Case study 3: From CSV to chart in 20 minutes

The full pipeline: convert, load, query, plot

The first two case studies assumed you already had parquet files and a DuckDB database ready to go. This one starts from scratch: raw CSVs, no intermediate files, nothing pre-built. By the end you will have a chart on screen.
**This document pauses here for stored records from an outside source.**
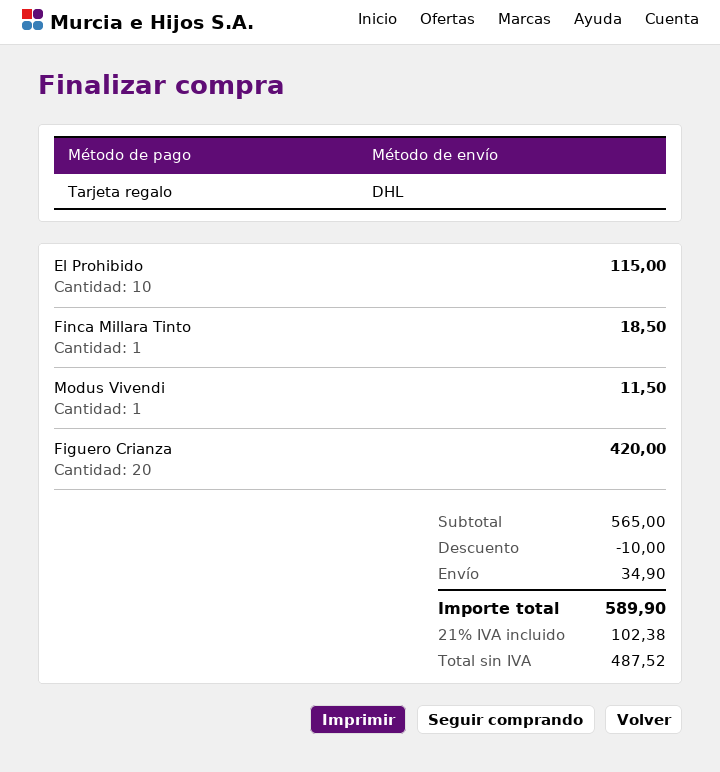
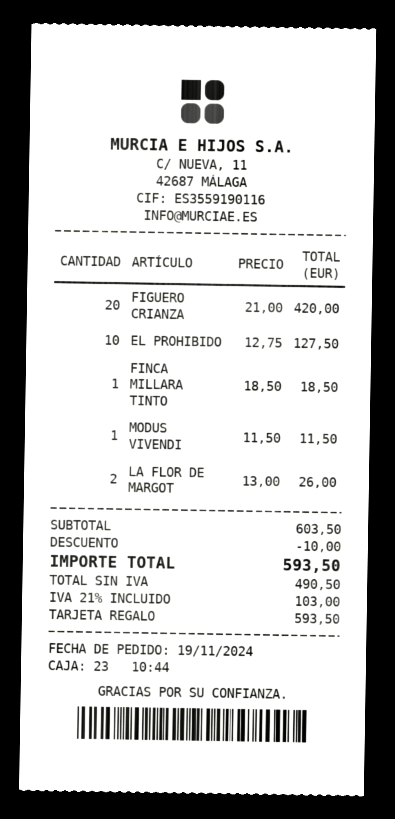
El Prohibido: 10 for 115.00 -> 10 for 127.50
LA FLOR DE MARGOT: none -> 2 for 26.00
subtotal: 565.00 -> 603.50
shipping: 34.90 -> none
net: 487.52 -> 490.50
tax: 21% = 102.38 -> 21% = 103.00
total: 589.90 -> 593.50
This is what you would actually do on your first day with a new PLIDA extract.

Setup

Unlike the earlier case studies, this one starts from raw CSVs — no parquet, no DuckDB database yet — so there is no pre-existing connection to open here. The setup just loads the packages we need for each of the four steps that follow: arrow and fs for walking the CSV folder, duckdb/DBI/dbplyr for converting CSVs and later querying the database, glue for small bits of path interpolation, tictoc for timing, and tidyverse + scales for the usual data-munging and plotting. The DuckDB connection itself is opened inside each step (CSV → parquet, then parquet → DuckDB database, then querying the database) so the code in each step reads the way you would write it if you were doing this for the first time on a new dataset.

Code

library(tidyverse)
library(scales)
library(arrow)
library(fs)
library(glue)
library(tictoc)
library(duckdb)
library(DBI)
library(dbplyr)

# Centralised paths for this project — a short file that just defines
# where the DuckDB and parquet folders live. See the Setup chapter.
source("R/00-paths.R")
data_dir <- paths$duckdb_dir # replace with your own path

Step 1: Look at what you have

You have been given a directory of CSVs. Before doing anything clever, just look at them.

Code

csv_root <- paths$csv_root
tibble(
  dataset = dir_ls(csv_root, type = "directory") |> path_file(),
  n_files = vapply(dir_ls(csv_root, type = "directory"), \(d) length(dir_ls(d, glob = "*.csv")), integer(1)),
  total_gb = vapply(dir_ls(csv_root, type = "directory"), path_size_gb, double(1)) |> round(1)
) |>
  arrange(desc(total_gb)) |>
  head(10)

751 GB of CSV across 34 datasets. On a 32 GB machine, you are not reading any of this into R with read_csv(). Don’t even try.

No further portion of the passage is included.